Timeline

MY TIMELINE: CLICK ON ICON BELOW TO OPEN (and close).

Showing posts with label cervix. Show all posts
Showing posts with label cervix. Show all posts

Monday, January 24, 2011

6 When is it going to stop?

I have been to the hospital today, and it seems that they have gotten the cell changes from the colposcopy I did in December. But here comes the kicker:
I have some cell changes in the cervical canal And they want that taken out, so I have to have another surgery.
Its not over people, Do I ever have just one ting happening to me when I am in or at the hospital?
No, No, NO.... I also have a Ovarian Cyst that has grown form 3 cm to almost 5 in 2 months. Or since I did my first biopsy of the cervix.
I didn't think to much about it then, because I have had cysts since I was 17 years old. My doctor wanted to talk to another physician about removing it. They also took some blood work on me to rule out cancer cells.
So in a week I know whether I am just having the cells changes taken out, or I am also having either a laparoscopic surgery, or open surgery. It all comes down to how it looks.

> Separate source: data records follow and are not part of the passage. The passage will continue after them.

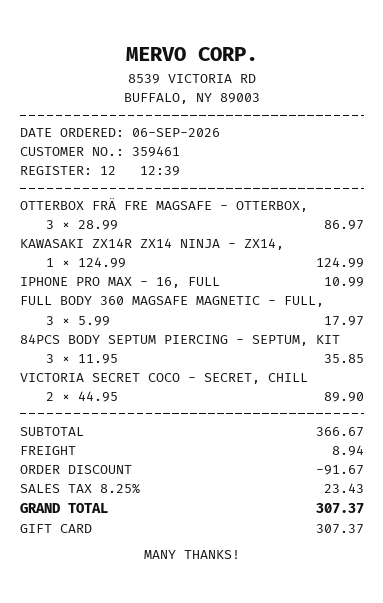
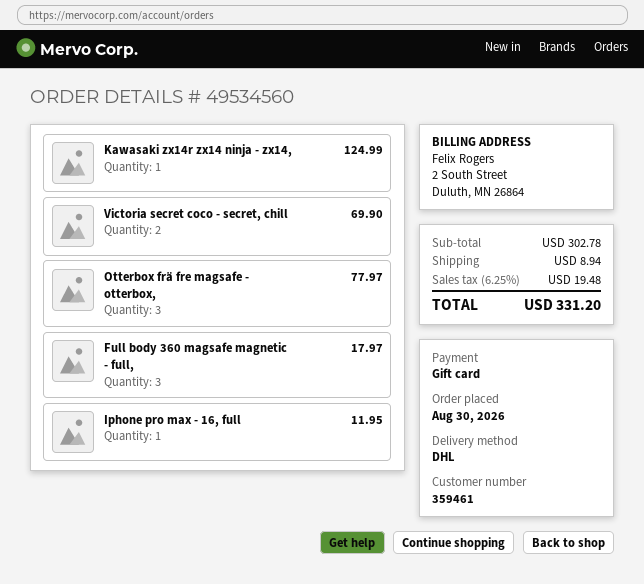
order date: 2026-09-06 -> 2026-08-30
OTTERBOX FRÄ FRE MAGSAFE - OTTERBOX,: 3 for 86.97 -> 3 for 77.97
IPHONE PRO MAX - 16, FULL: 1 for 10.99 -> 1 for 11.95
84PCS BODY SEPTUM PIERCING - SEPTUM, KIT: 3 for 35.85 -> none
VICTORIA SECRET COCO - SECRET, CHILL: 2 for 89.90 -> 2 for 69.90
subtotal: 366.67 -> 302.78
discount: 91.67 -> none
tax: 8.25% = 23.43 -> 6.25% = 19.48
total: 307.37 -> 331.20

My doctor also said that I stand a chance at loosing one of my ovaries. I guess I just have to take it as it comes. Not much I can do with any of this anyway.

But it wasn't cancer.....  I don't have cancer.. and that is good news..


Friday, December 3, 2010

4 my f**ing luck

Today I got a nice letter in the mail that told me I have irregular cell division in my cervix and it's so big that they have to go in and cut out the part that have the irregular cell division, and send it away to see if there are some cancer cells. So the 15 of December is the d-day for the surgery. Here i go again.
A friend of mine said today that I should postpone the surgery until after Christmas, he said you know it will go wrong, it always goes wrong with you baby.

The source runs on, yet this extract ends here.